_Exercise objective_
Starting with the line containing "- Disable Soil" and going on through the line containing "March 18th, 2015", return the lines of the data below exactly, and only those.

BEGIN

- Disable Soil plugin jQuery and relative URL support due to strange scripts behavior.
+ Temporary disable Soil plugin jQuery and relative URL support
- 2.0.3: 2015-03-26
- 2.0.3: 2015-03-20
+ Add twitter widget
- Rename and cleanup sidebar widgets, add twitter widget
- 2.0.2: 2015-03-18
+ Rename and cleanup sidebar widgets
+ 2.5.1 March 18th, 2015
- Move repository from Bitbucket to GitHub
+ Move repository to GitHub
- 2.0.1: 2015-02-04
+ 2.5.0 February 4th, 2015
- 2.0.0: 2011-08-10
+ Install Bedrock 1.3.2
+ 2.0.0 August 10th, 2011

END
BEGIN

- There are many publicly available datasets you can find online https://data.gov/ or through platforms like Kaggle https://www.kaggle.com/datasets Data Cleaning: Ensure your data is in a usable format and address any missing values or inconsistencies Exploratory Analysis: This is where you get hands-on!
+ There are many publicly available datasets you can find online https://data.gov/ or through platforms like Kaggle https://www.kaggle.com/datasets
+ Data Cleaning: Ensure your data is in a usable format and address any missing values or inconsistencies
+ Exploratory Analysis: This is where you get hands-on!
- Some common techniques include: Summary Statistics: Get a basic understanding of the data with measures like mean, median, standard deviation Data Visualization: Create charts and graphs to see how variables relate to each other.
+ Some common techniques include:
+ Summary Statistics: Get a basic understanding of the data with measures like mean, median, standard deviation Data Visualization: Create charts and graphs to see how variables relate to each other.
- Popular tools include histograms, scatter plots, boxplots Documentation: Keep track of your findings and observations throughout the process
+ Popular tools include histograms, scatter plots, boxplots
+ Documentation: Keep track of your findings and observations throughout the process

END

_Task output_
- Disable Soil plugin jQuery and relative URL support due to strange scripts behavior.
+ Temporary disable Soil plugin jQuery and relative URL support
- 2.0.3: 2015-03-26
- 2.0.3: 2015-03-20
+ Add twitter widget
- Rename and cleanup sidebar widgets, add twitter widget
- 2.0.2: 2015-03-18
+ Rename and cleanup sidebar widgets
+ 2.5.1 March 18th, 2015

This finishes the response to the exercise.